News of the initiative sparked a euphoric rally on Thursday and Friday that saw the Dow Jones finish virtually unchanged at the end of one of the most tumultuous weeks in the history of Wall Street.

But even as Paulson hammered out the details with Congress to finalise a package that is to be signed into law this week, it remained far from clear that the gambit would lead to an orderly restoration of stability in the equity markets.

Panic subsided in a two-day uplift that was the largest since 1987, but the potential for further shocks remains.

Indeed, Paulson is reported to have said "we'll still see banks fail in the normal course" during meetings at Congress. He said in an interview yesterday that share prices were "not what we should be looking at" to assess the magnitude of the crisis, adding that the most serious problems were in the credit markets.

Given the $200 billion already committed a fortnight ago to prop up wholesale mortgage giants Fannie Mae and Freddie Mac and the $85 billion cost of nationalising insurance giant AIG, the $700 billion required to fund this plan brings the government's outlay close to $1 trillion.

As the presidential election campaign enters its final weeks, this will add to the fiscal burden either Barack Obama or John McCain will inherit from Mr Bush next January.

Even before last week's seismic events, the incoming president stood to face a deficit exceeding $500 billion next year. The Paulson plan will raise the US debt ceiling to $11.315 trillion from $10.615 trillion.

The Bill grants Paulson sweeping powers, preventing courts from reviewing actions taken under its authority.

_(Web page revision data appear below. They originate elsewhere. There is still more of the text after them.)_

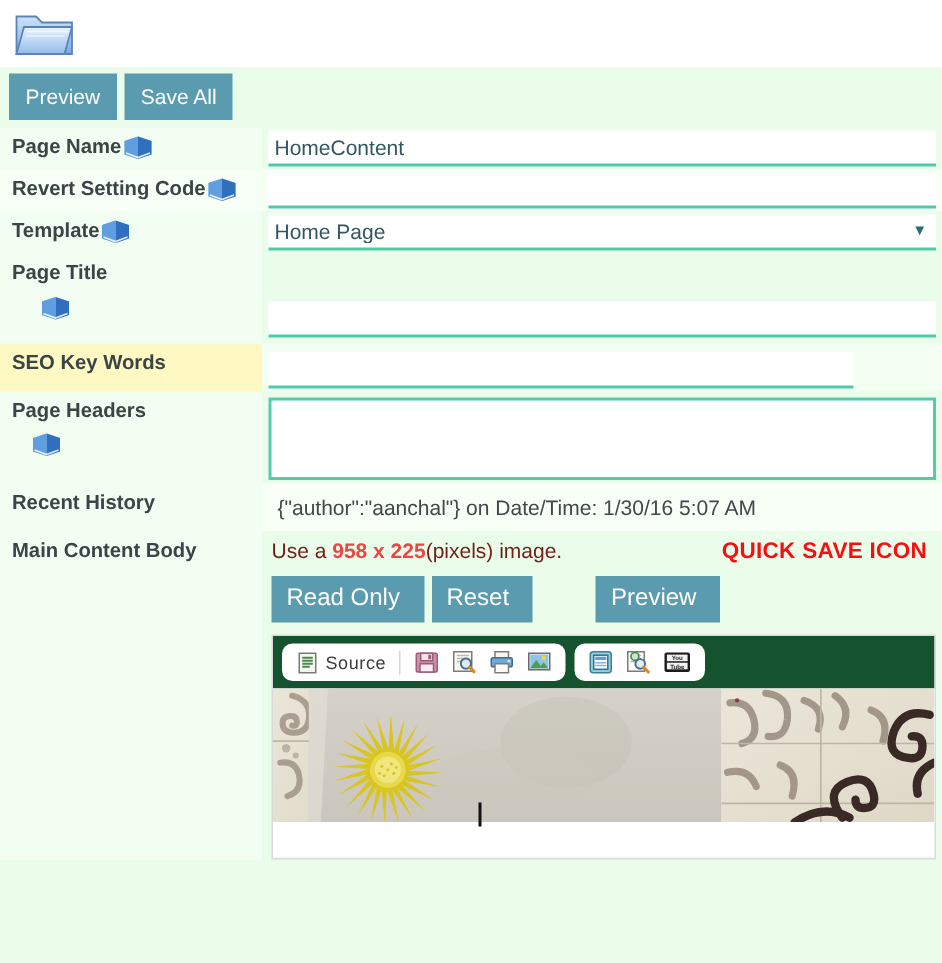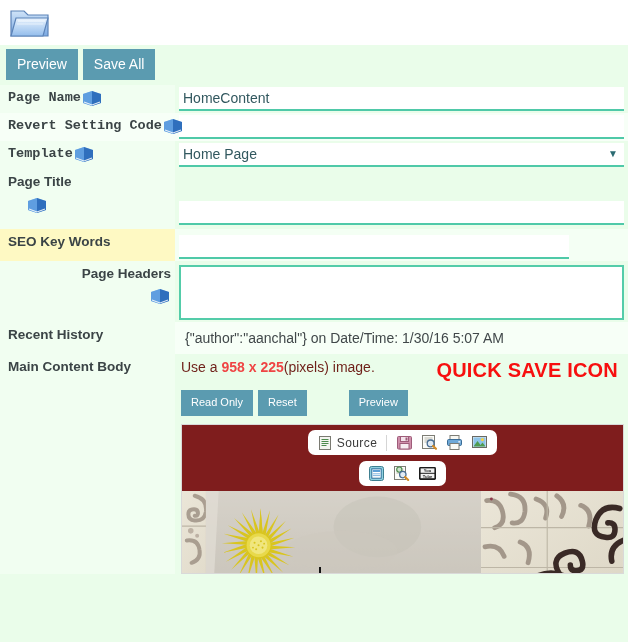--- a/index.html
+++ b/index.html
@@ -63,21 +63,21 @@
     padding: 4px 4px 4px 8px;
     line-height: 1.35;
     vertical-align: top;
   }
   td.fld {
     background: #eafdea;
     padding: 2px 4px 2px 4px;
   }
   tr.rowA td.fld { background: #f7fff7; }
 
-  .lbl-inline { display: flex; align-items: center; gap: 0; white-space: nowrap; font-family: Liberation Mono, monospace; }
+  .lbl-inline { display: flex; align-items: center; gap: 0; white-space: nowrap; }
   .lbl-stack  { display: block; }
   .book-icon { display: inline-block; width: 22px; height: 17px; vertical-align: middle; flex: 0 0 auto; }
 
   
   .line-input {
     display: block;
     width: 100%;
     background: #ffffff;
     border: none;
     border-bottom: 2px solid #4fc9a8;
@@ -120,49 +120,48 @@
     align-items: flex-start;
     justify-content: space-between;
     padding: 5px 6px 0 6px;
   }
   .hint {
     font-size: 14px;
     color: #6e1f18;
   }
   .hint b { color: #ef4444; font-weight: bold; }
   .quicksave {
-    font-size: 20px;
+    font-size: 15px;
     font-weight: bold;
     color: #f70f0f;
     letter-spacing: .2px;
     padding-right: 4px;
   }
   .mcb-btns {
     display: flex;
     align-items: center;
     padding: 8px 0 8px 6px;
   }
-  .mcb-btns .btn { font-size: 11px; padding: 7px 10px 8px 10px; }
+  .mcb-btns .btn { font-size: 16px; padding: 7px 16px 8px 10px; }
   .spacer-gap { width: 42px; }
 
   
   .editor {
     margin: 0 4px 0 6px;
     border: 1px solid #d9d9d9;
     background: #f7f7f7;
     height: 150px;
     overflow: hidden;
   }
   .ck-toolbar {
     display: flex;
     align-items: center;
     gap: 6px;
     padding: 5px 6px;
-    background: #7f1d1d;
-    flex-direction: column;
+    background: #14532d;
   }
   .ck-group {
     display: flex;
     align-items: center;
     gap: 4px;
     background: #ffffff;
     border-radius: 7px;
     padding: 3px 7px;
   }
   .ck-btn {
@@ -304,21 +303,21 @@
     <tr class="rowA">
       <td class="lbl" style="width:70px;background:#fef9c3;">
         <span class="lbl-stack">SEO Key Words</span>
       </td>
       <td class="fld" style="background:#f4fff4;padding-top:6px;">
         <input class="line-input" type="text" style="width: 390px;" value="">
       </td>
     </tr>
 
     <tr>
-      <td class="lbl" style="width:70px;text-align:right;">
+      <td class="lbl" style="width:70px;">
         <span class="lbl-stack">Page Headers</span>
         <span class="book-icon" style="margin-top:5px;margin-left:12px;">
           <svg width="22" height="17" viewBox="0 0 22 17" xmlns="http://www.w3.org/2000/svg">
             <path d="M2 4 L11 1 L20 4 L20 13 L11 16 L2 13 Z" fill="#9fc6ee"></path>
             <path d="M11 1 L20 4 L20 13 L11 16 Z" fill="#2f6fbd"></path>
             <path d="M2 4 L11 1 L11 16 L2 13 Z" fill="#5f9ee0"></path>
             <path d="M3 12 L11 15 L19 12" stroke="#ffffff" stroke-width="1.1" fill="none" opacity=".85"></path>
           </svg>
         </span>
       </td>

"The purchases are intended to be residential and commercial mortgage-related assets, which may include mortgage-backed securities and whole loans," the treasury said.

"The secretary will have the discretion, in consultation with the chairman of the Federal Reserve, to purchase other assets, as deemed necessary, to effectively stabilise financial markets.

"Removing troubled assets will begin to restore the strength of our financial system so it can again finance economic growth . . . The price of assets purchases will be established through market mechanisms where possible, such as reverse auctions."

In such a process, the government would buy from the institution that sells its assets for the lowest bid.

That still begs the question as to whether the government pays more than fair-market value for the assets, exposing taxpayers to potential losses. Implicit here is the argument that taxpayers could be said to be subsidising banks.

The alternative is for the government to bargain the price down, buying assets for pennies on the dollar. This could inflict further damage to financial institutions as they would have to write down the losses, possibly limiting the incentive to participate in the scheme.

While Democrats in Congress pledged to approve the legislation, moves are afoot to include clauses that place strict limits on top-level pay in institutions that seek the protection of the plan.

Whatever the final outcome, the decision to proceed with the plan marked the culmination of a hectic week of unparalleled turmoil on Wall Street.

With new outbreaks of disruption swirling like tornados through the system, markets went into meltdown as Lehman Brothers' insolvency was quickly followed by Merrill Lynch's sale, the rescue of AIG and Morgan Stanley's entry into sale talks.

As the situation in credit markets worsened in the middle of the week, the debate within government quickly shifted to the development of a comprehensive bailout plan.

This represents a big departure from the case-by-case approach that saw the authorities adopt different tactics with Bear Stearns, Lehman Brothers, Fannie, Freddie and AIG.

Will the markets be satisfied? We will learn in the coming days how they respond.